I've noticed that traveling with a girl increases the amount of fucking creeps that hang around tenfold, making me even more wary and antisocial than usual. However yes, riding trains will vastly decrease the amount of creeps you encounter, and for obvious reasons (you are not depending on strangers) is safer if done right.
Either way you better be willing to put yourself in harm's way for her - and personally, I wouldn't travel with a girl who wouldn't do the same for me. As to whether or not she is ready to travel in the first place, that is up to your and her judgment. Definitely wait until she is 18 though.


----------



## anywhere_but_here (Apr 10, 2010)

i'd wait until she's 18 cuz that's just added drama. but if she thinks she can handle it great. if she can't greyhound tickets are cheap


----------



## coolguyeagle76' (Apr 11, 2010)

spiders suck and girls suck too, but ive noticed that johnny law sometimes goes easy when theyre around. personally having a feminine presence with me can be very stabalizing, keeps life from becoming a football game. or you can try being gay, thats worked well for me.


----------



## Deleted member 1505 (Jun 6, 2010)

Since this thread is from April and its now June, I may just assume that you two have figured it out already...but in case you havent or if any one else finds themselves in this situation I'll give my opinion...

I think the main thing to consider is why she wants to go with you in the first place. If she has never had any inclination or desire towards traveling until she met you, then it may be safe to think she's only into the idea because its something you like. Also, if she has feelings for you (which she apparently does) then she probably wants to be with you whatever the cost. Not only is this something for you to determine, but she really needs to know as well. 

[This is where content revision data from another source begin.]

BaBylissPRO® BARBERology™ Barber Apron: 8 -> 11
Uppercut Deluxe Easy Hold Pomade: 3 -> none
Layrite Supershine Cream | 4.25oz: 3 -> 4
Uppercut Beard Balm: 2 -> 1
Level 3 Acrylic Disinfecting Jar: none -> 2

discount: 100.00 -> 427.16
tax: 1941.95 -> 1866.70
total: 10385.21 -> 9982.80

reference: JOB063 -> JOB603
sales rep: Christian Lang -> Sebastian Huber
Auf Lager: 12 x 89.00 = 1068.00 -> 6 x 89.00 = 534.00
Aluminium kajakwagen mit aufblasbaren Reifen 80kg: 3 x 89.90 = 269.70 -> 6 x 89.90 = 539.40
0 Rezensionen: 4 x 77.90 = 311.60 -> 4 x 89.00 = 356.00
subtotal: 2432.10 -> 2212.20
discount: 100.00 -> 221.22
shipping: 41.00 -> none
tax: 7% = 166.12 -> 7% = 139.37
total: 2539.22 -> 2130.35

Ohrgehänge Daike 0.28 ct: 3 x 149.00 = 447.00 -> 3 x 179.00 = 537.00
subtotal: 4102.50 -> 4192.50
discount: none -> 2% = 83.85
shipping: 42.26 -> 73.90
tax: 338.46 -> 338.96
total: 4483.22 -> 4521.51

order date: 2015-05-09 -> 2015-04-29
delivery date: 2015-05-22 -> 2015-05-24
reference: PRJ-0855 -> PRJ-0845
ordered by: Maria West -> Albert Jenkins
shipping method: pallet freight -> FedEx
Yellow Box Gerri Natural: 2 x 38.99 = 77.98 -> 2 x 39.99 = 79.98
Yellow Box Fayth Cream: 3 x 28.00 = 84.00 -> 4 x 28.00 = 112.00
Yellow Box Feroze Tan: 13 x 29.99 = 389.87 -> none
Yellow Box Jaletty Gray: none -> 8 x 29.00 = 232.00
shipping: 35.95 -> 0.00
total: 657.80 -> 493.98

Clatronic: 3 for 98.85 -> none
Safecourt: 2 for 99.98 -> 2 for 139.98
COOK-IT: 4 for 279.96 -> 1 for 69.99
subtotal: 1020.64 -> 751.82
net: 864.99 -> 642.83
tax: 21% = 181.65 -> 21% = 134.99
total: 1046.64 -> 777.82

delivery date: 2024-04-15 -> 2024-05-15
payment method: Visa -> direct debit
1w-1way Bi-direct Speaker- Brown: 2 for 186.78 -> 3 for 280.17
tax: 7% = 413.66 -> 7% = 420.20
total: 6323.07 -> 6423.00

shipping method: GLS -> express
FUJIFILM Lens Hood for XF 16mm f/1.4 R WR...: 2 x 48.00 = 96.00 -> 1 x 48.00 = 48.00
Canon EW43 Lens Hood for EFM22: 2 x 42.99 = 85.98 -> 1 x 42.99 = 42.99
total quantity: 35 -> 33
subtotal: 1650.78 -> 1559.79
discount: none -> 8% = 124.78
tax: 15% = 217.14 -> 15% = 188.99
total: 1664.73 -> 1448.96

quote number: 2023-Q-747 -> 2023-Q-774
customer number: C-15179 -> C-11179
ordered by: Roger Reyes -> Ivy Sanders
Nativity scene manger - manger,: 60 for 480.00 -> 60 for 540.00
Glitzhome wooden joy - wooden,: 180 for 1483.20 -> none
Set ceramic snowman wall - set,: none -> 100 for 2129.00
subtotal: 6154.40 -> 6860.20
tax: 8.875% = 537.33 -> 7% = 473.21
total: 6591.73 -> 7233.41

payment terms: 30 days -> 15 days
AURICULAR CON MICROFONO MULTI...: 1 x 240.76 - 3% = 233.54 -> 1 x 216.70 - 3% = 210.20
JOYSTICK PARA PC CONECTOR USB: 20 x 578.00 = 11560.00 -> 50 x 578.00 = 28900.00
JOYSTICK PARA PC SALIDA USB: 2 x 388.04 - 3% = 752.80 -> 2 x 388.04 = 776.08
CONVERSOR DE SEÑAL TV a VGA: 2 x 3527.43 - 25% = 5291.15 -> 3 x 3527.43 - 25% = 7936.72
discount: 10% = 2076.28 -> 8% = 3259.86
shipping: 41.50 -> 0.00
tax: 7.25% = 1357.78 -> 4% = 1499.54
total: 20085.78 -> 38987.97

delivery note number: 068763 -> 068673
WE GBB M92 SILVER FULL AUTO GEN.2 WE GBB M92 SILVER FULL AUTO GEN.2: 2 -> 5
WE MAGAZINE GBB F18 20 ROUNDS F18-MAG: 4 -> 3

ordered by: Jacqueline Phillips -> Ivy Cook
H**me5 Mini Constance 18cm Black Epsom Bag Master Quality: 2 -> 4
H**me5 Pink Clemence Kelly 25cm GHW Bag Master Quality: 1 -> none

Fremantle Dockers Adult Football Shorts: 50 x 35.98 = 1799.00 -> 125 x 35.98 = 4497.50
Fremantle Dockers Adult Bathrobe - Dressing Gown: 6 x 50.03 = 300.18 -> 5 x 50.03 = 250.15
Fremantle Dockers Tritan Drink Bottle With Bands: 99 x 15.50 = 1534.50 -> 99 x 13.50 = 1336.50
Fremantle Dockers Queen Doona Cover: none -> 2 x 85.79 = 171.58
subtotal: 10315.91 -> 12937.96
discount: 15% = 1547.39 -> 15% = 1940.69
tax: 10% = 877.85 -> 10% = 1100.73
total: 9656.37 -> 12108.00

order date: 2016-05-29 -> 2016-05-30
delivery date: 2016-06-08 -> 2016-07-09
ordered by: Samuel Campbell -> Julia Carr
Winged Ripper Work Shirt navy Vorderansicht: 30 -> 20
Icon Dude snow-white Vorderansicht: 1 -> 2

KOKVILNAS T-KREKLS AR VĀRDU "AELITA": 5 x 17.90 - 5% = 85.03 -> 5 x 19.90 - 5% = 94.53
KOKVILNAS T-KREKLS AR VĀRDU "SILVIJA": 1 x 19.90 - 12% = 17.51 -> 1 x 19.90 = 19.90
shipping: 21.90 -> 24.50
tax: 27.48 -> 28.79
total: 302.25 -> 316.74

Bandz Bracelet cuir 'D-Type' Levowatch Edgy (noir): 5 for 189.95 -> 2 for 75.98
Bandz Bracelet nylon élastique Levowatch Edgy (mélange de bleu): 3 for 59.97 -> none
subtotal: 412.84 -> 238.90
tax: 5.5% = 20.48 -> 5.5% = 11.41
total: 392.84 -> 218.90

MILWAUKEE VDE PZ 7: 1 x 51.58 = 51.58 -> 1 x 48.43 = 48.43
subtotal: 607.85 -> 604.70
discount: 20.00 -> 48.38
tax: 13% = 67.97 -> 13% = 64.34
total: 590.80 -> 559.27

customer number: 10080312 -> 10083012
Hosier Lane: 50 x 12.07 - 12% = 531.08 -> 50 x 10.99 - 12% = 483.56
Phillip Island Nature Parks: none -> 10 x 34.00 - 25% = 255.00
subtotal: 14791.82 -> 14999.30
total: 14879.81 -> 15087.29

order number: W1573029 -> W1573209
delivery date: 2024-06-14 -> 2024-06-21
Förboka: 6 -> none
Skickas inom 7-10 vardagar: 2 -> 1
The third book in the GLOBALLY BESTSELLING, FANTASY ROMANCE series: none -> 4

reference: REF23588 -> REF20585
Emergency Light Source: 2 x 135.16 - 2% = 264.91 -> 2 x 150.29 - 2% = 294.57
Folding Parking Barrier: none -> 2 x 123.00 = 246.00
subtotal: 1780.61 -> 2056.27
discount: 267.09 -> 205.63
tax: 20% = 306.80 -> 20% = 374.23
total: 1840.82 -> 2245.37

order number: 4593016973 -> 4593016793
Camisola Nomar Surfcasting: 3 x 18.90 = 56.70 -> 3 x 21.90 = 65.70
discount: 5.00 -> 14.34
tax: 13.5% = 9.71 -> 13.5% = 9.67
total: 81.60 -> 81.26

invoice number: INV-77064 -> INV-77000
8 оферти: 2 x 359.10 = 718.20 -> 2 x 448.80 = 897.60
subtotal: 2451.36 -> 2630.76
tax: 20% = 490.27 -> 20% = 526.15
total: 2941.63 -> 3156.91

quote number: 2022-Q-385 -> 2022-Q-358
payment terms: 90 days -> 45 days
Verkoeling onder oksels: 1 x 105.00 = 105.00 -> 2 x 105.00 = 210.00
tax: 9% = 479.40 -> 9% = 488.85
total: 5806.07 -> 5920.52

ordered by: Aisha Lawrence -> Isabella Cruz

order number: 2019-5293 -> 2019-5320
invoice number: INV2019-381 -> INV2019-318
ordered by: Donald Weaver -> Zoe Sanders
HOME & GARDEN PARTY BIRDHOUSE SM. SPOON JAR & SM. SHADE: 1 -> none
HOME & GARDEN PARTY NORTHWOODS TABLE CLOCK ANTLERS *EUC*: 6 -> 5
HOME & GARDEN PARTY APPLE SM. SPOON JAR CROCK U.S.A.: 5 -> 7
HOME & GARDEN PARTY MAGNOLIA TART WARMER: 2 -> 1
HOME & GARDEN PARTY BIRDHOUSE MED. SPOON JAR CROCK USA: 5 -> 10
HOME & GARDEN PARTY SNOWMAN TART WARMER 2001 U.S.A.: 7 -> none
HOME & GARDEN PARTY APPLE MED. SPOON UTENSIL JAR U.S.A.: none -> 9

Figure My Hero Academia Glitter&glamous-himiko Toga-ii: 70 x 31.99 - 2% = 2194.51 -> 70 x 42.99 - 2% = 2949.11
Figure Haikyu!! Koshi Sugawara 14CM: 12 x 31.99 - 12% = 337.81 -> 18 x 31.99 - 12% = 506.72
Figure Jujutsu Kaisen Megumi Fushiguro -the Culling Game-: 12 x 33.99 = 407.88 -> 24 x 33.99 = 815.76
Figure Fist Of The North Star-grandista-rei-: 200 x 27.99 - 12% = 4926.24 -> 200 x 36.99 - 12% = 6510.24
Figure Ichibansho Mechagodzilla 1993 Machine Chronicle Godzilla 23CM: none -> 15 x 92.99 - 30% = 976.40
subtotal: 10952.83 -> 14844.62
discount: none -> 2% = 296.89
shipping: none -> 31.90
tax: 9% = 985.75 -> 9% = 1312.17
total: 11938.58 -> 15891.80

As far as the whole "creeps" thing, I personally don't like to think creepy people increase just because of female presence, rather I believe it results more in a lack of confidence/not knowing what youre doing. Obviously Im not going to deny that women do get preyed upon more frequently than men, but its generally because women are viewed as being "weak and inferior". In which case, if she does tag along with you, shes going to have to learn to shake that stereotype, and assert her self properly. The first sign some weirdo catches that shes unsure of herself can surely be disastrous.


----------